**Screenshot and code edit data**
******
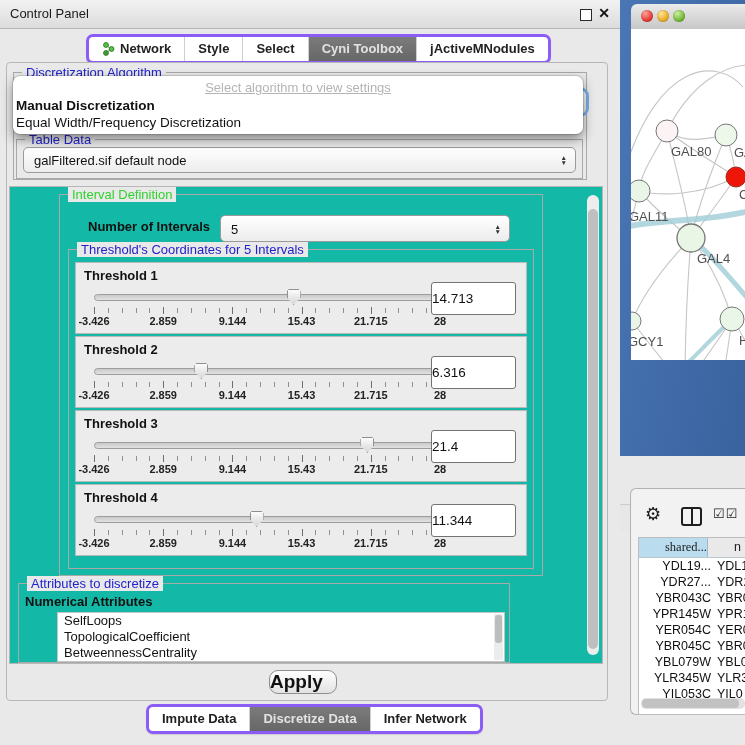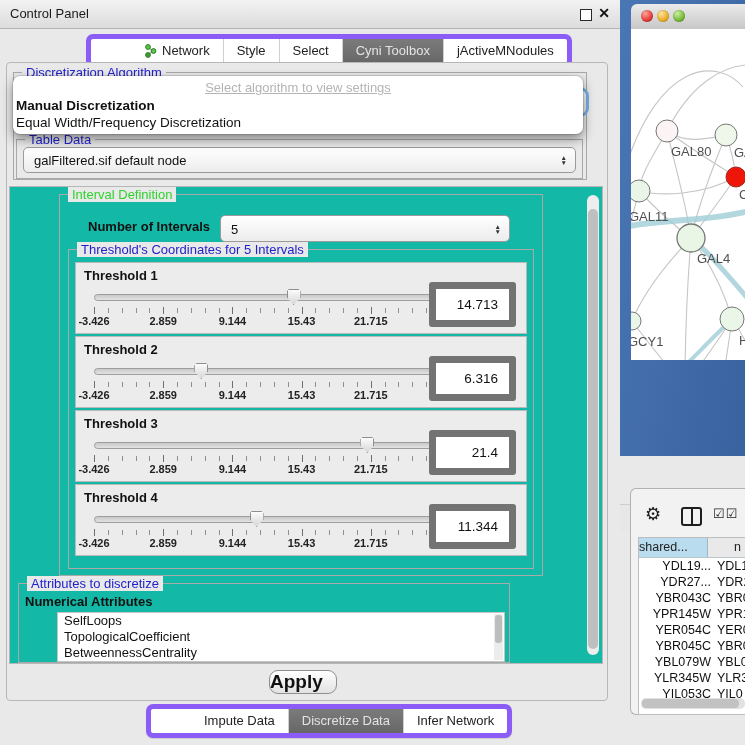--- a/index.html
+++ b/index.html
@@ -14,9 +14,9 @@
   .float-btn{right:28px;top:9px;width:10px;height:10px;border:1.5px solid #2a2a2a;background:#fff;}
   .close-btn{right:10px;top:5px;font-size:14px;font-weight:bold;color:#111;}
 
-  .seg{display:flex;border:5px solid #8b5cf6;border-radius:7px;overflow:hidden;
-    background:#fff;height:24px;font-size:13px;font-weight:normal;color:#222;
-    box-shadow:0 1px 1px rgba(0,0,0,.12);padding-left:40px;}
+  .seg{display:flex;border:3px solid #8b5cf6;border-radius:7px;overflow:hidden;
+    background:#fff;height:24px;font-size:13px;font-weight:bold;color:#222;
+    box-shadow:0 1px 1px rgba(0,0,0,.12);}
   .seg .it{padding:0 13px;line-height:24px;border-left:1px solid #cfcfcf;white-space:nowrap;
     display:flex;align-items:center;gap:5px;}
   .seg .it:first-child{border-left:none;}

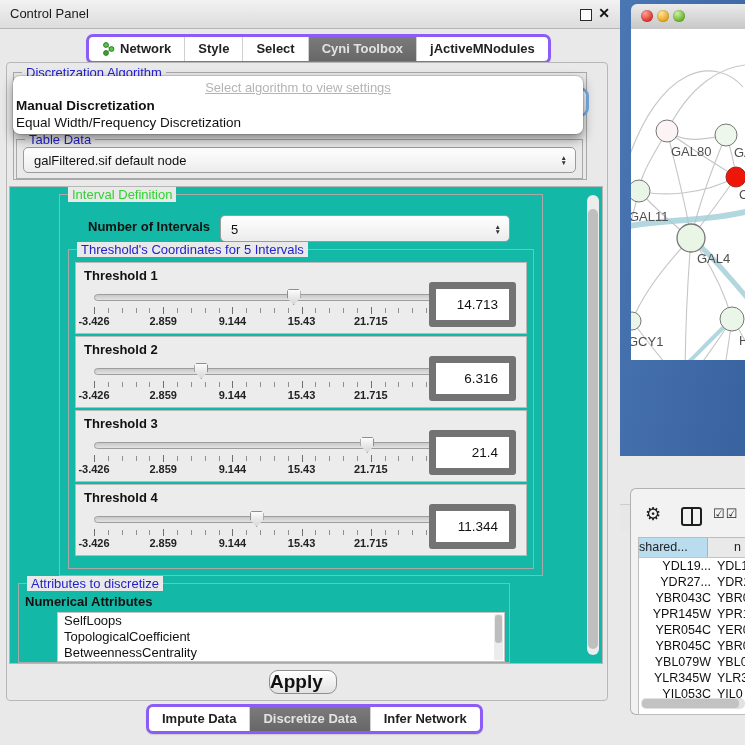--- a/index.html
+++ b/index.html
@@ -76,8 +76,8 @@
     background:repeating-linear-gradient(90deg,#8f8f8f 0,#8f8f8f 1px,transparent 1px,transparent 4%);}
   .t-maj{top:18px;width:1px;height:7px;background:#6f6f6f;}
   .t-ticklab{top:26px;font-size:11px;font-weight:bold;color:#222;transform:translateX(-50%);white-space:nowrap;}
-  .t-value{right:10px;top:19px;width:62px;height:31px;background:#fff;border:7px solid #737373;
-    border-radius:3px;font-size:13.5px;line-height:31px;text-align:right;padding-right:11px;color:#111;}
+  .t-value{right:10px;top:19px;width:62px;height:31px;background:#fff;border:1px solid #737373;
+    border-radius:3px;font-size:13.5px;line-height:31px;padding-right:21px;color:#111;}
 
   .attr-group{left:8px;top:396px;width:490px;height:78px;}
   .attr-sub{left:6px;top:10px;font-size:13px;font-weight:bold;color:#111;}

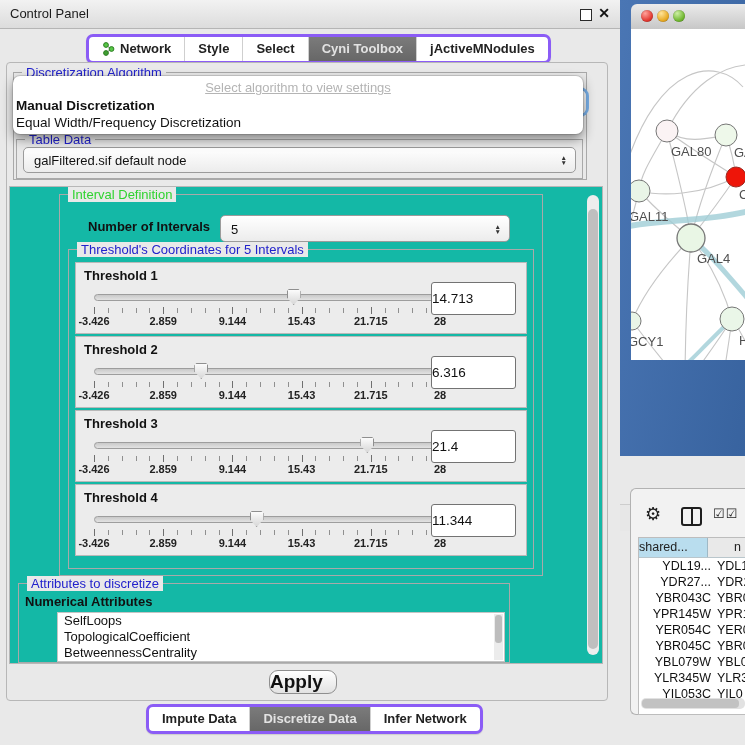--- a/index.html
+++ b/index.html
@@ -117,7 +117,7 @@
   .tp-table{left:7px;top:48px;width:108px;height:176px;background:#fff;
     border:1px solid #bdbdbd;border-right:none;overflow:hidden;}
   .tp-hrow{display:flex;height:19px;border-bottom:1px solid #b9c6cc;font-size:12.5px;color:#222;}
-  .tp-hc1{width:68px;background:#b9ddee;border-right:1px solid #9fb9c6;text-align:left;line-height:19px;}
+  .tp-hc1{width:68px;background:#b9ddee;border-right:1px solid #9fb9c6;text-align:right;line-height:19px;font-family:Liberation Serif, serif;}
   .tp-hc2{flex:1;background:#e9e9e9;line-height:19px;padding-left:26px;}
   .tp-row{display:flex;height:16px;font-size:12.5px;color:#111;}
   .tp-c1{width:68px;padding-left:4px;line-height:16px;white-space:nowrap;overflow:hidden;text-align:right;}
******
**Your assignment**
A single number is the whole answer: the tally of lines in the entries that hold "none".

**Response area**
2